While taking in four times more immigrants than we do now would present some logistical challenges, they are not insurmountable. One criticism against more immigrants is that more immigrants will put greater stress on the housing market. This assumes that the housing stock is fixed, and that all immigrants will go to the hottest real estate markets. Canada's three biggest cities have admittedly been hostile to new development, which is pricing many out of the market. A healthier attitude toward development will be crucial if those cities are to remain affordable.
However, the immigration question presents a great opportunity not just for smaller metropolitan areas, but for rural areas as well. Rural areas in Canada are often resource rich, but population poor. It is most evident in Saskatchewan, where there are typically 10,000 vacancies in any skilled trade in the province. There are plenty of resources, but not many people. Saskatchewan is twice the size of Germany, with 1/80th the population. There is no shortage of room or resources.

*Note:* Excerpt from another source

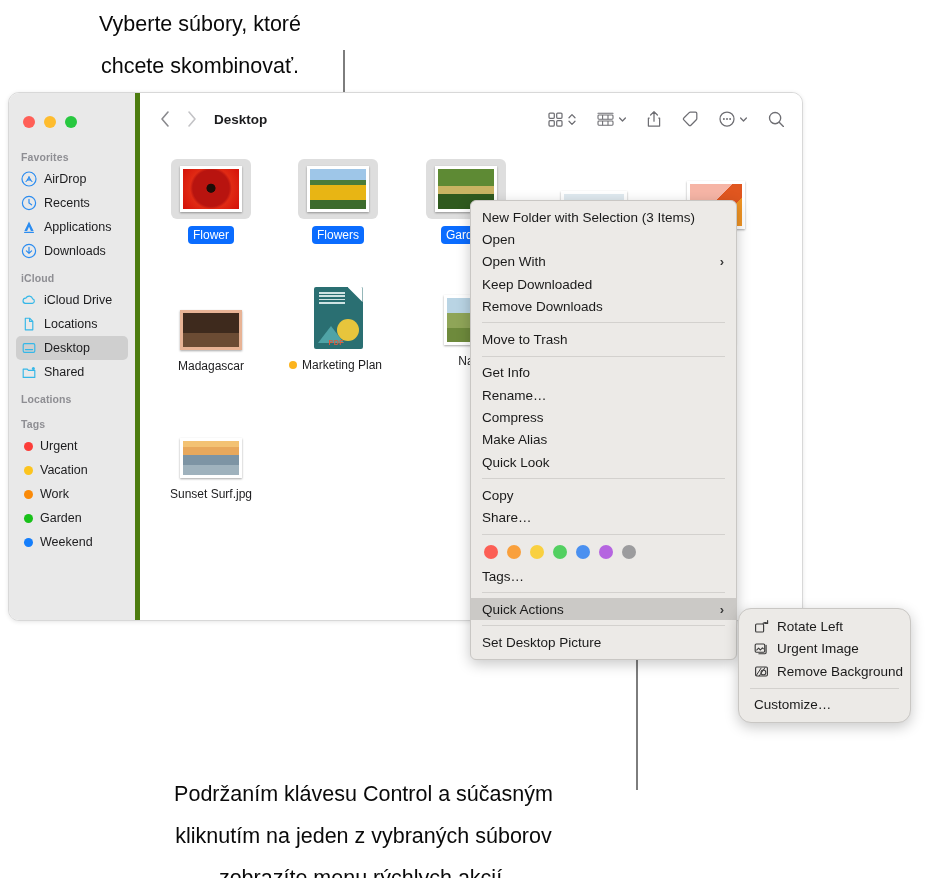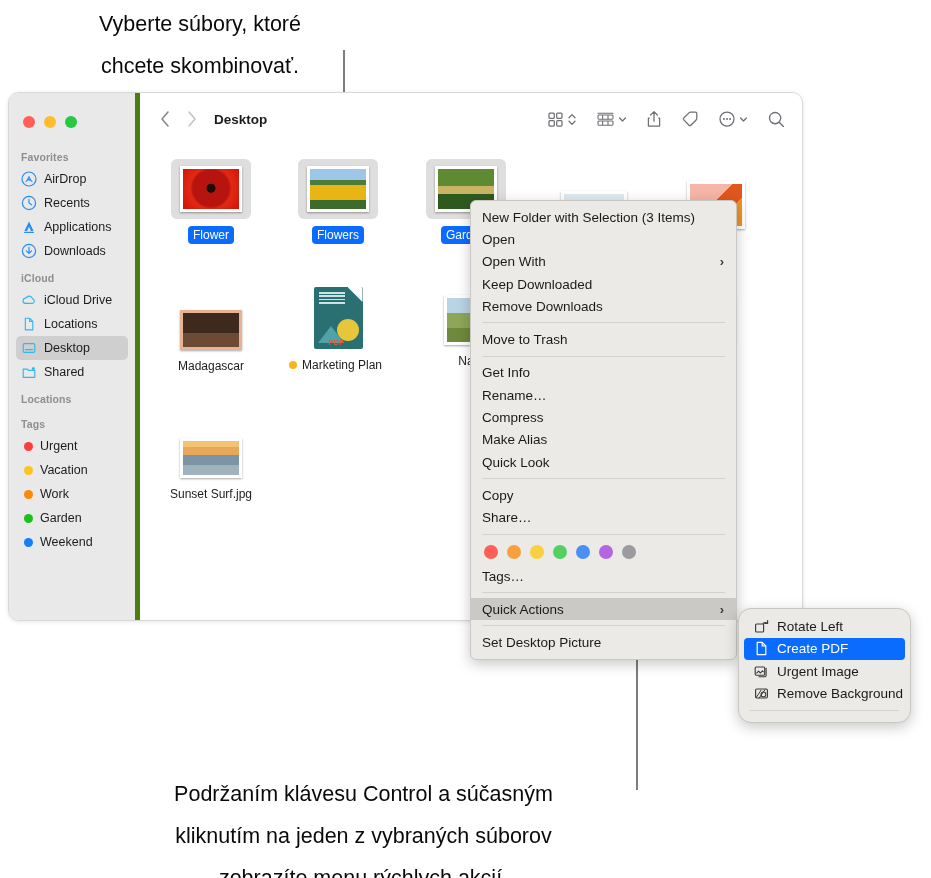"Create PDF" div.smi { html: <div> <svg> <path></path> <path></path> </svg> <span>Create PDF</span> </div> -> none }
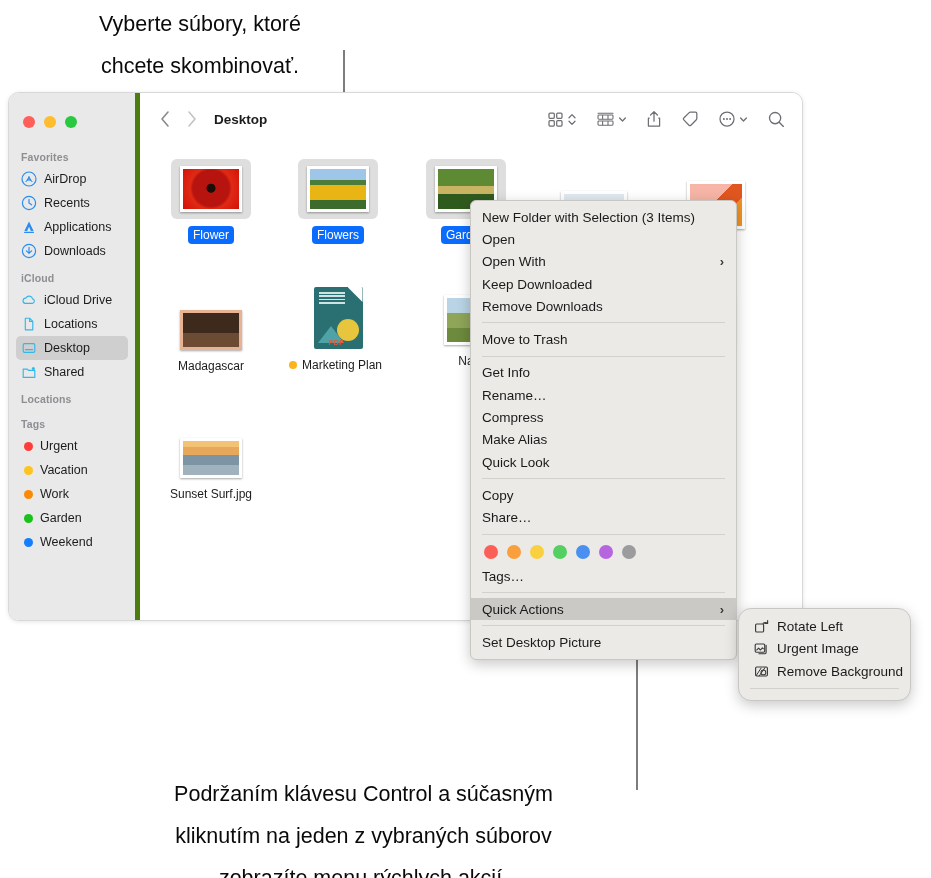"Customize…" div.smi { html: none -> <div> <span>Customize…</span> </div> }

Smaller centres also offer the advantage of lower cost housing, and would require less expensive infrastructure upgrades. Manitoba is leading the country in terms of targeted immigration to smaller centres. Rural Manitoba received nearly 3,200 immigrants in 2008 alone, and the province is clamouring for more. For too long, our immigration policy has been fixated on Toronto, Montreal and Vancouver. High levels of rural immigration can revitalize communities, and Manitoba has shown the way.
The immediate costs of immigration have to be acknowledged. Language training, security screening and so forth cost money. Some argue that the costs outweigh the benefits. It is reasonable to require newcomers to our country to shoulder the full cost of their resettlement here, and Canada should consider changing its immigration system to ensure that absorbing a new immigrant does not impose a financial cost on the country as a whole.
Further, rather than relying on the federal immigration system, the federal government should give in to provincial demands for an increase in the number of immigrants admitted through provincial immigrant nominee programs. The programs attract immigrants who come to Canada to fill labour market vacancies, as well as immigrant entrepreneurs.
The federal government has announced that it will increase the quota from 36,000 to 40,000. But this increase is nowhere near enough. The nominee program helps places in lesser demand attract workers and revitalize small urban and rural communities. It also ensures that participants have employment before they arrive in the country. Smaller communities are typically better at welcoming and integrating newcomers, too. If the federal government is concerned about the costs of immigration, and they should be, they could even reduce regular immigration rates and aggressively expand provincial nominee programs.
Regardless of how they go about it, the federal government needs to ensure that we have enough workers to fuel the country's economic growth where it needs fuelling, and to fund the Baby Boom generation's retirement obligations. Having made these commitments to retirees, the government must find a way to meet them.
More retirees and fewer workers will make funding unfunded pension liabilities and repaying our national and provincial debts a staggering burden on young workers. Short of forcing people out of retirement, or returning to steady pre-Second World War fertility levels, more immigration is our only option for addressing our demographic decline. The only other option will be steep cuts to social entitlement programs, an option no politician is likely to propose.